Law enforcement agencies may be on shaky legal ground when purchasing cell phone location data without a warrant, according to a new Treasury Department watchdog report.
The agency’s inspector general said in the report reviewing the Internal Revenue Service’s use of a commercial platform, Venntel, to track devices that a 2018 Supreme Court case may block warrantless tracking using data from apps.
The Carpenter v. United States case holds that warrants must be obtained by law enforcement to get data from wireless carriers, and many government lawyers have argued that it does not apply to GPS data taken from apps.
The watchdog’s report, which came at the request of Sens. Ron Wyden (D-Ore.) and Elizabeth Warren (D-Mass.), suggests that that interpretation is flawed.
“I appreciate the IRS has committed to follow the recommendations of the inspector general and ensure any future warrantless surveillance is subject to a formal review by lawyers at IRS headquarters,” Wyden said in a statement to The Hill. “But I’m troubled agency lawyers were so cavalier about American’s privacy rights that they green-lit the warrantless purchase of location data with such minimal legal analysis.
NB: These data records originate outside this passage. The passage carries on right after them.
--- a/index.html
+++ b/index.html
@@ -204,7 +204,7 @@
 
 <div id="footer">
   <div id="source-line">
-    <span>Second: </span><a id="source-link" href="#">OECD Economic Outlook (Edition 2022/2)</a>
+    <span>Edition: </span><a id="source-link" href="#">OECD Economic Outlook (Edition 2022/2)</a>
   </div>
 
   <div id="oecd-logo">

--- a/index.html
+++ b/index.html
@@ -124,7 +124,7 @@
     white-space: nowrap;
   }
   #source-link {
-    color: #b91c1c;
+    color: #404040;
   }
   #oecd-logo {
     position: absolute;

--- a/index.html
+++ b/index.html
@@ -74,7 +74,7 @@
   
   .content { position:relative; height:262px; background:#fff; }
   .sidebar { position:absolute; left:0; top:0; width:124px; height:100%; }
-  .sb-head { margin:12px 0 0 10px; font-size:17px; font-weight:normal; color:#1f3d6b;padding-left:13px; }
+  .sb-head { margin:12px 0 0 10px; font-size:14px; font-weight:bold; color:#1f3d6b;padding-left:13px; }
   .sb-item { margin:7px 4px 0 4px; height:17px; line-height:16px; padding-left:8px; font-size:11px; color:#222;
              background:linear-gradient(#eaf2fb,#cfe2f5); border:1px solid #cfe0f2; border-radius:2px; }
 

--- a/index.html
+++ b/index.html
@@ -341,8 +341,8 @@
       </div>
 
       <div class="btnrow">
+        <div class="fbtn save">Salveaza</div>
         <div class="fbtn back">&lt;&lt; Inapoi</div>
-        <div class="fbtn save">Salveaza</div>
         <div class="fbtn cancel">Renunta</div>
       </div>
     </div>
This shows again that Americans need strong new laws protecting our 4th Amendment rights to ensure government credit cards don’t replace court orders.”
The Wall Street Journal reported on the IRS inspector general report.
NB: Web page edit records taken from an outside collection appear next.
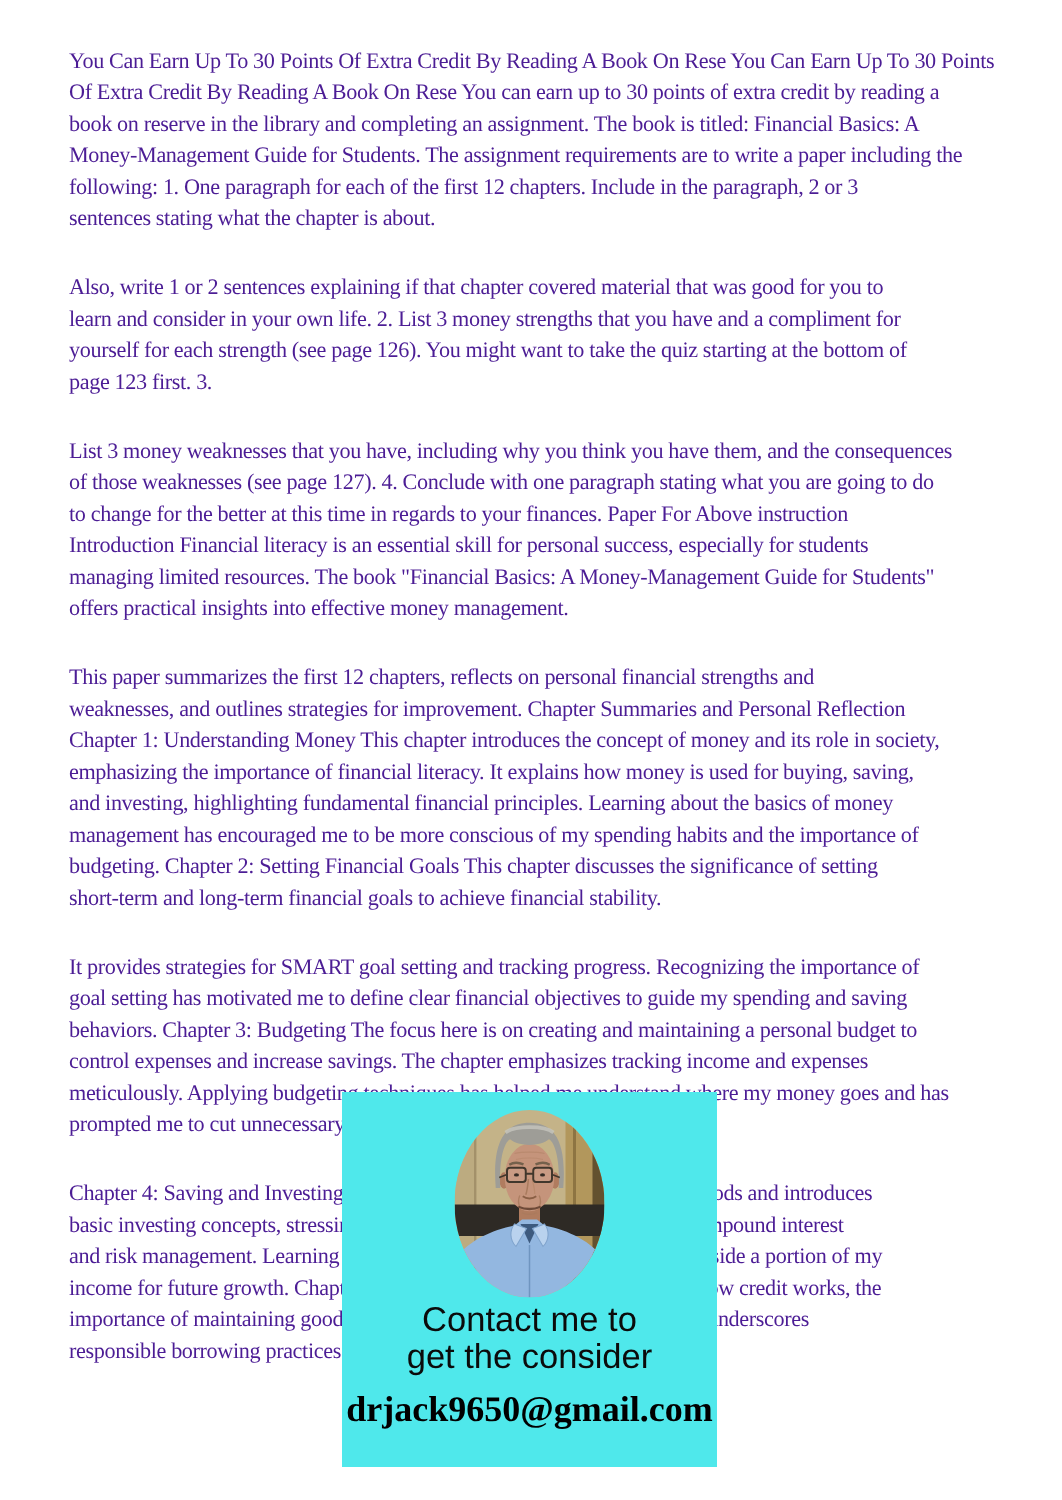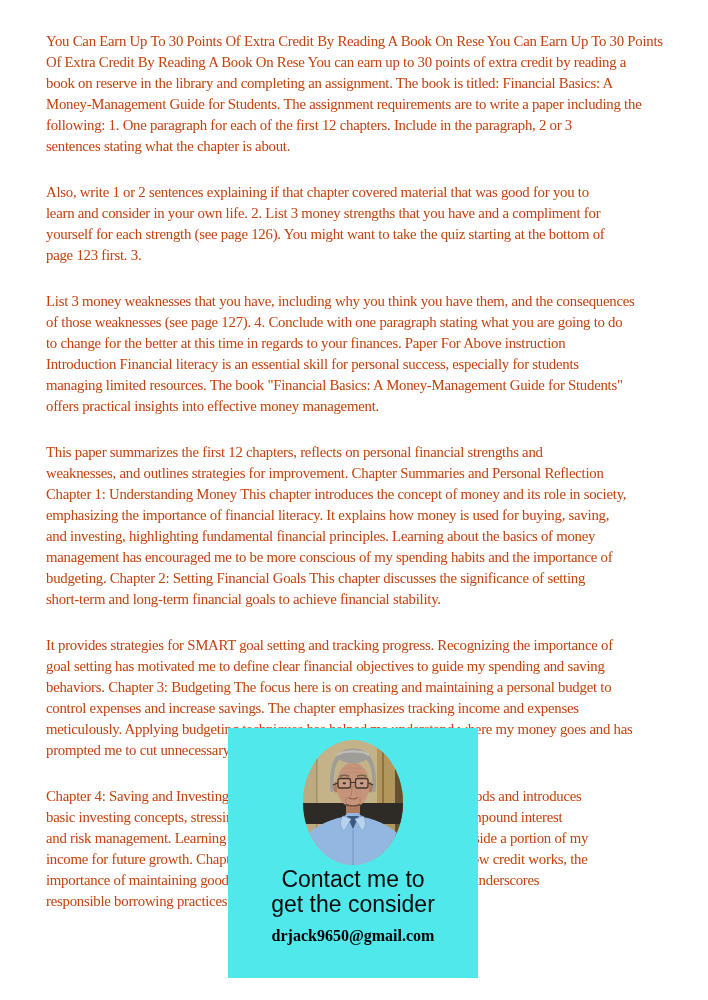--- a/index.html
+++ b/index.html
@@ -20,7 +20,7 @@
     font-size:14.8px;
     line-height:21px;
     letter-spacing:-0.25px;
-    color:#c2410c;
+    color:#4c1d95;
     white-space:pre;
   }
   .card {

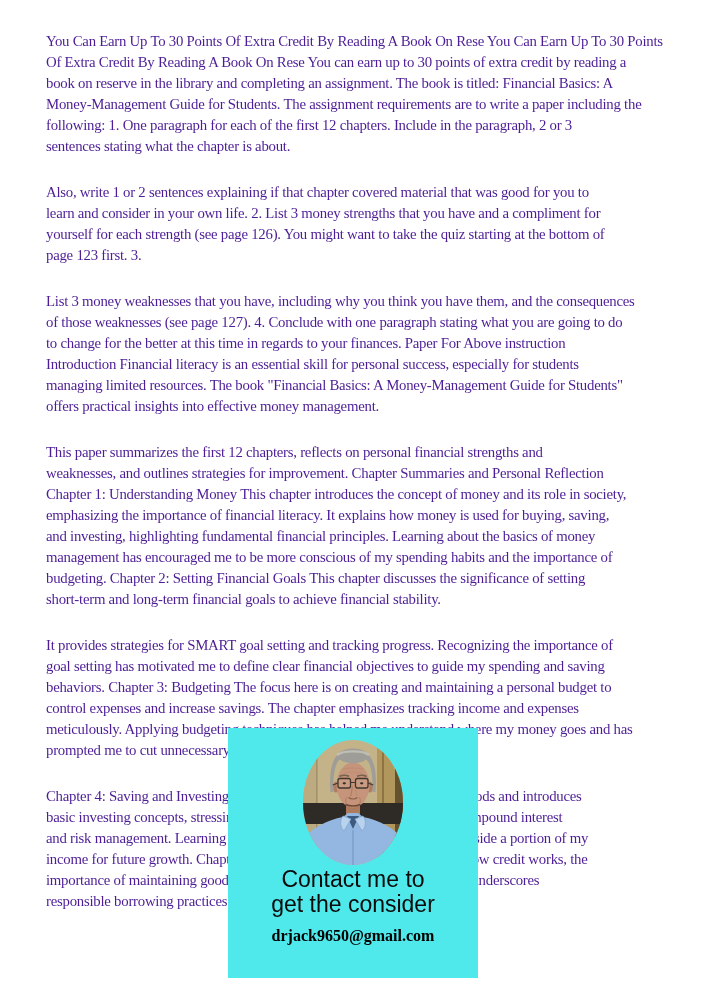--- a/index.html
+++ b/index.html
@@ -53,7 +53,7 @@
     text-align:center;
     font-family:"Liberation Serif", serif;
     font-weight:700;
-    font-size:16px;
+    font-size:24px;
     color:#000000;
   }
 </style>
The IRS used Venntel’s services as an investigative tool starting in 2017 but ended the practice a year later.
The agency’s lawyers had argued “that data obtained from marketers of information like Venntel is not subject to a warrant because the data is collected by apps loaded on cellphones to which the phone users voluntarily granted access,” the watchdog report found.
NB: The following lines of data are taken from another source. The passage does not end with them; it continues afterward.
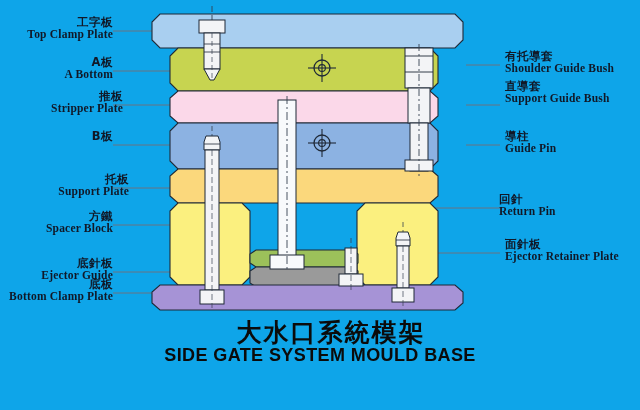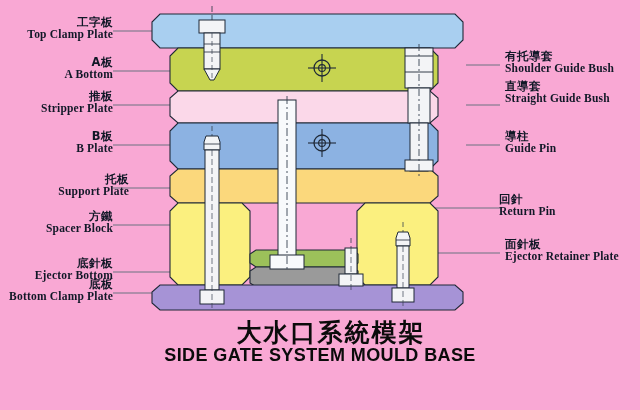--- a/index.html
+++ b/index.html
@@ -8,7 +8,7 @@
     background:#ffffff;
     font-family:"Liberation Serif", serif;
   }
-  #root{position:relative;width:640px;height:410px;background:#f9a8d4;}
+  #root{position:relative;width:640px;height:410px;background:#0ea5e9;}
 
   
   .lbl{position:absolute;line-height:1.02;white-space:nowrap;color:#111827;}

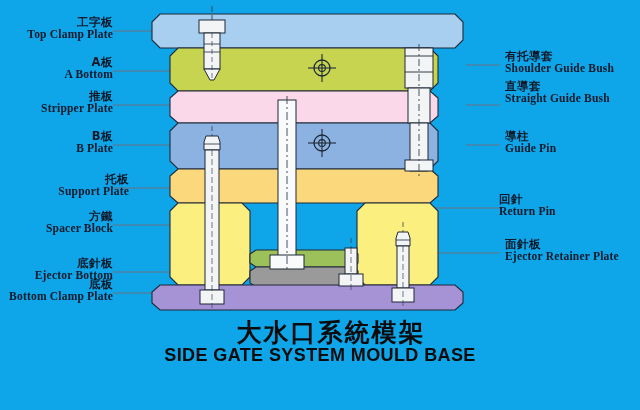--- a/index.html
+++ b/index.html
@@ -153,7 +153,7 @@
     <span class="en">A Bottom</span>
   </div>
 
-  <div class="lbl left" style="left:0;width:113px;top:91px;">
+  <div class="lbl left" style="left:0;width:113px;top:91px;padding-left:10px;">
     <span class="cn">推板</span>
     <span class="en">Stripper Plate</span>
   </div>

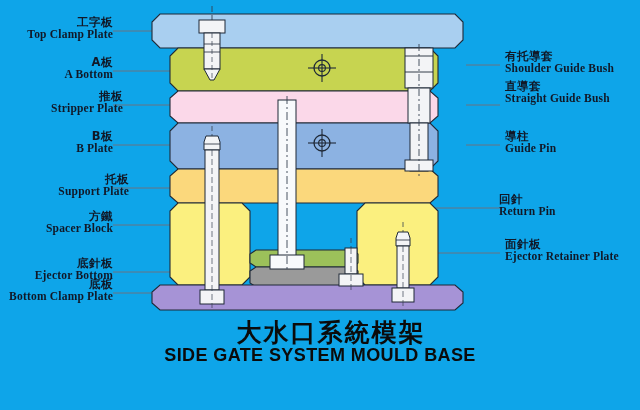--- a/index.html
+++ b/index.html
@@ -190,7 +190,7 @@
 
   <div class="lbl right" style="left:505px;top:81px;">
     <span class="cn">直導套</span>
-    <span class="en">Straight Guide Bush</span>
+    <span class="en">Support Guide Bush</span>
   </div>
 
   <div class="lbl right" style="left:505px;top:131px;">

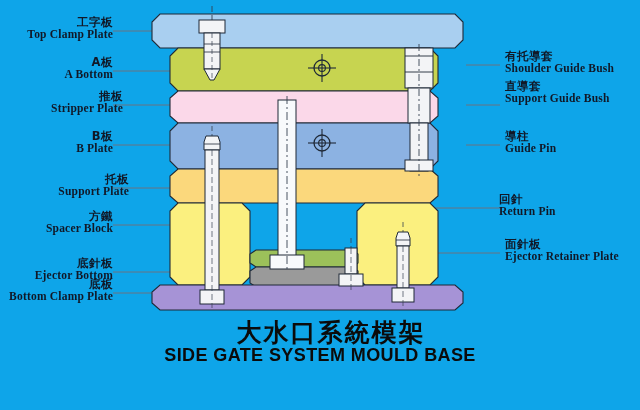--- a/index.html
+++ b/index.html
@@ -160,7 +160,6 @@
 
   <div class="lbl left" style="left:0;width:113px;top:131px;">
     <span class="cn">B板</span>
-    <span class="en">B Plate</span>
   </div>
 
   <div class="lbl left" style="left:16px;width:113px;top:174px;">

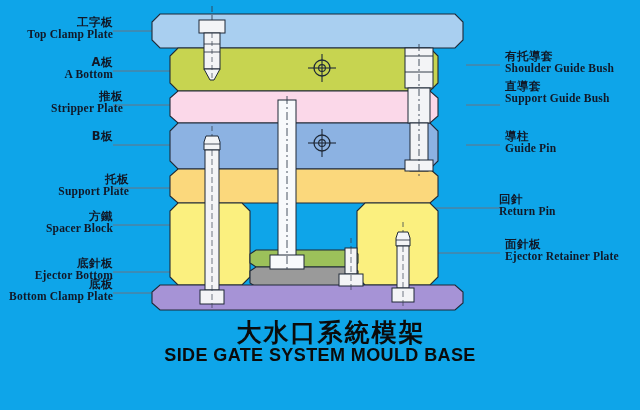--- a/index.html
+++ b/index.html
@@ -174,7 +174,7 @@
 
   <div class="lbl left" style="left:0;width:113px;top:258px;">
     <span class="cn">底針板</span>
-    <span class="en">Ejector Bottom</span>
+    <span class="en">Ejector Guide</span>
   </div>
 
   <div class="lbl left" style="left:0;width:113px;top:279px;">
The Supreme Court rejected a similar argument about location data compiled by wireless carriers in its Carpenter decision.
“The court’s rationale was that phone users do not truly voluntarily agree to share the information given the necessity of phones in our society,” the IRS inspector general wrote in the report. “Courts may apply similar logic to GPS data sold by marketers.”
There has been a wave of recent revelations that the government is buying cell phone location data collected by apps without warrants.
The Defense Intelligence Agency revealed in a memo made public last month that it accessed American location data five times in the past 2.5 years.
The Department of Homeland Security and Federal Bureau of Investigation have reportedly made similar purchases.